Deep Roots: Improving CNN Efficiency with Hierarchical Filter Groups
This work addresses the need for more efficient CNNs for applications requiring reduced computational resources, though it is incremental as it builds on existing architectures.
The paper tackles the problem of computational inefficiency in convolutional neural networks (CNNs) by proposing a novel sparse connection structure, resulting in significant reductions in parameters and floating point operations while maintaining or improving accuracy, with examples like ResNet 50 achieving 40% fewer parameters and 45% fewer operations.

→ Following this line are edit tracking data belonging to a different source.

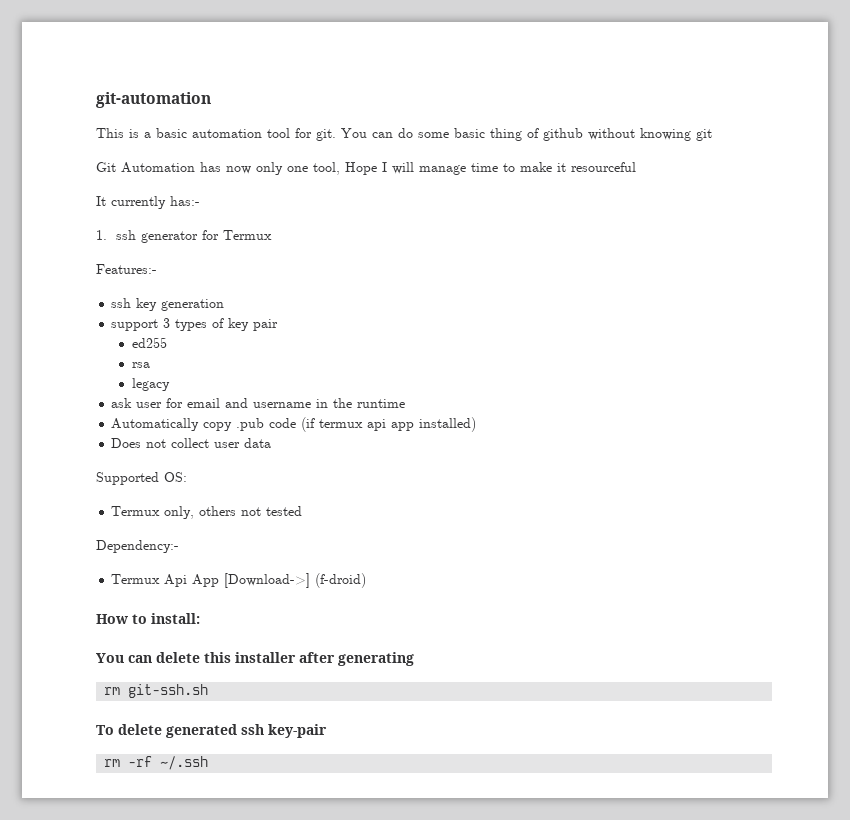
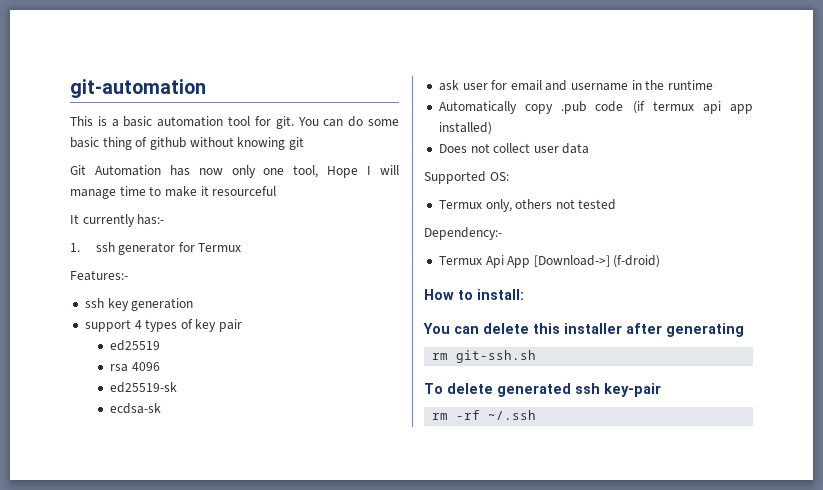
- support 3 types of key pair
+ support 4 types of key pair
- ed255
+ ed25519
- rsa
- legacy
+ rsa 4096
+ ed25519-sk
+ ecdsa-sk

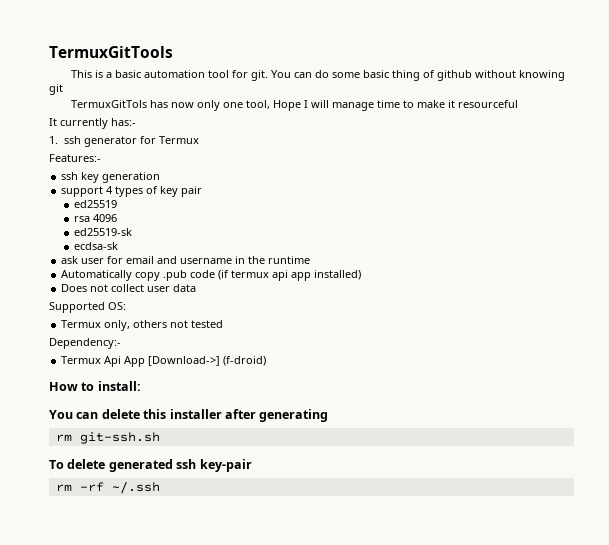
- git-automation
+ TermuxGitTools
- Git Automation has now only one tool, Hope I will manage time to make it resourceful
+ TermuxGitTols has now only one tool, Hope I will manage time to make it resourceful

We propose a new method for creating computationally efficient and compact convolutional neural networks (CNNs) using a novel sparse connection structure that resembles a tree root. This allows a significant reduction in computational cost and number of parameters compared to state-of-the-art deep CNNs, without compromising accuracy, by exploiting the sparsity of inter-layer filter dependencies. We validate our approach by using it to train more efficient variants of state-of-the-art CNN architectures, evaluated on the CIFAR10 and ILSVRC datasets. Our results show similar or higher accuracy than the baseline architectures with much less computation, as measured by CPU and GPU timings. For example, for ResNet 50, our model has 40% fewer parameters, 45% fewer floating point operations, and is 31% (12%) faster on a CPU (GPU). For the deeper ResNet 200 our model has 25% fewer floating point operations and 44% fewer parameters, while maintaining state-of-the-art accuracy. For GoogLeNet, our model has 7% fewer parameters and is 21% (16%) faster on a CPU (GPU).